Lobohan asked if I would in good faith acknowledge that I was wrong. I investigated and discovered that I was. I replied to his question as to whether I’d admit I was wrong by saying “Soitenly”, which, as you may or may not be aware, is a playful way of saying “Certainly”. I’m at a loss to see why there’s any confusion over whether I acknowledged the error or not. The entire Jon Stewart reference is based on it.
You’re right (and I apologize for misstating your argument)–by itself, no it doesn’t mean she’s stupid (just like Biden’s hopeless response does either).
But you’re willing to argue that Joe’s answer is indicative of a larger pattern of hopeless behavior, so it’s not unreasonable to argue, similarly, that Palin has such a deplorable track record of fielding questions that her cheat sheet is yet another example of how she’s a complete failure as a candidate/persona in her ability to convince that she’s informed, knowledgable, or remotely clued in to pretty simple political topics. For someone who believes that she’s actually prepared to be POTUS (let alone deserving), this borders on the negligent in its idiocy.
Because you said Stewart had proved you wrong, and in fact, Stewart had made the teleprompter joke about Obama. You said one thing, but I thought you were citing Stewart as a way to say the opposite.
Now here’s something I would like you to read. Wrong. I was wrong. Above, I accused you of continually bringing up the ‘Obama teleprompter’ meme. I appear to have confused you with another poster, or perhaps a combination of several other posters. As near as my search-fu can tell, you have not done this on multiple occasions. I apologize. In the future, I’ll do the research first and not depend on my memory for such things.
Thank you. I appreciate the apology. I started to point out earlier that to the best of my recollection this is the first time I’d brought the teleprompter issue up, but decided not to expand the discussion further. Kudos to you for taking the trouble to look it up and to acknowledge your error vis-a-vis me and the other poster.

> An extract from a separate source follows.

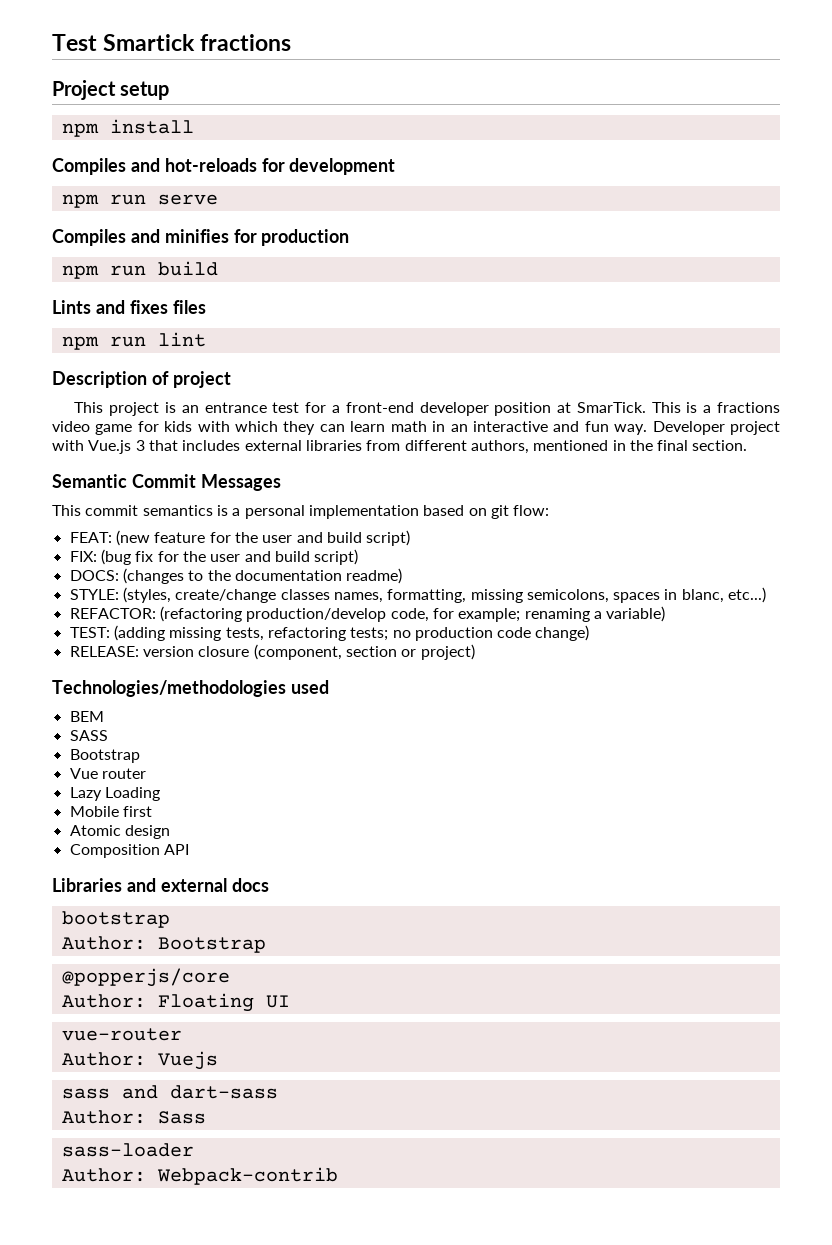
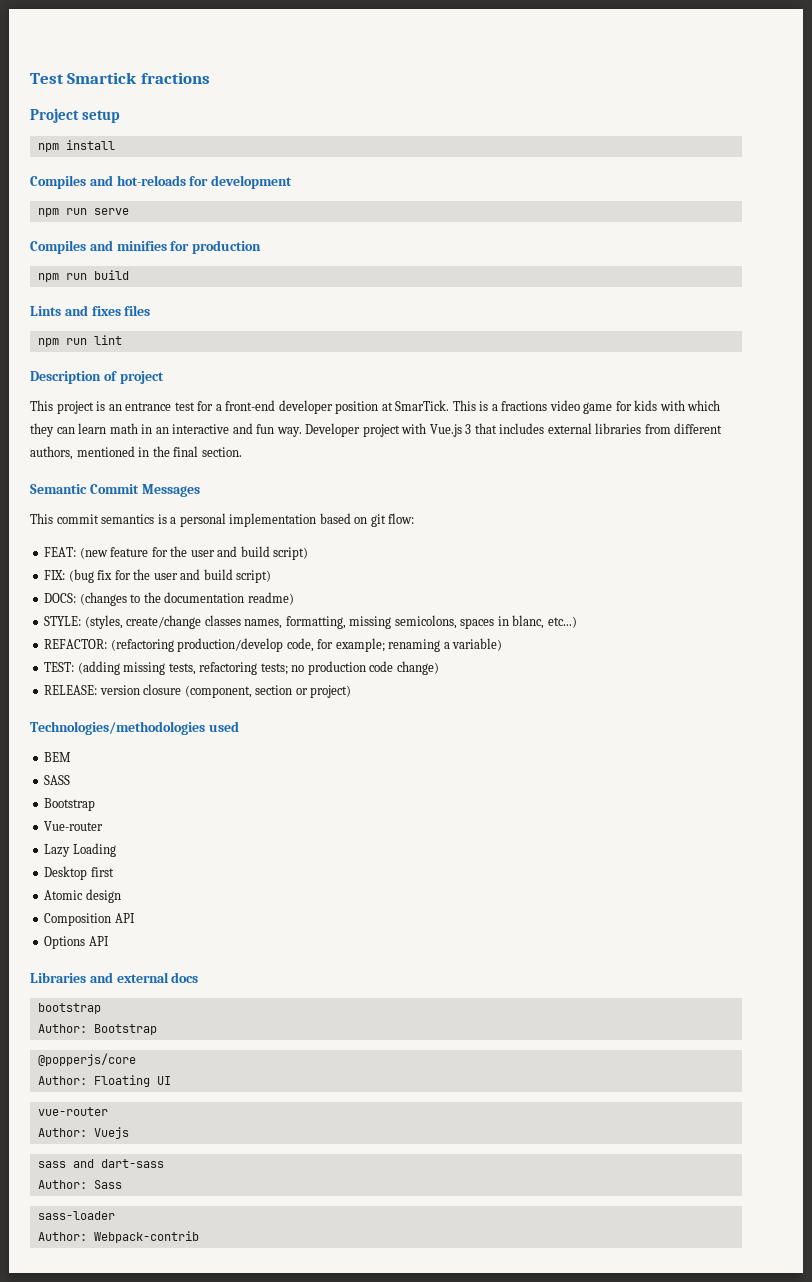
[69,768,146,779] Vue router -> [44,821,104,831] Vue-router
[69,806,119,817] Mobile -> [44,866,88,880] Desktop
(189, 849) none -> [44,936,109,949] // Options API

After electing George W Bush twice, you’re still surprised that voters would choose a candidate based on the candidate’s traits of being ‘an average Joe’ instead of intellect, education, knowledge of history and diplomancy? This surprises you? Really?
It’s not clear to me that Biden hadn’t seen the movie. Nor am I confused by him calling it a “program.” My grandparents called movies “programs” often. There was no downside to Biden saying “I haven’t seen any movies lately.” No one would have thought less of him. I assume he saw Avatar and simply forgot the title for a second. All public figures look like idiots from time to time, but this Biden clip isn’t one of those times.
I don’t think she’s an idiot, exactly. FWIW I’m going with a test-your-IQ banner ad I saw once saying hers is 112. It’s probably as accurate a figure as we’ll get anywhere. No, she’s not dumber than a bag of hammers. But she is a plumb spang ordinary citizen with no special gifts. She comes off stupid in the arena of national politics, because nearly everyone else, of every political stripe, has so much more knowledge and insight at their command. They can inspire confidence not by demonstrating their next-door ordinariness, but by their ability to address complex issues in ways that do more than appeal to just emotions. William Bennett is an example of a social conservative whom I respect greatly, because he does this. I don’t agree with him most of the time, but I will listen to him.
I’m with the OP here, and not just because I’m a liberal Democrat.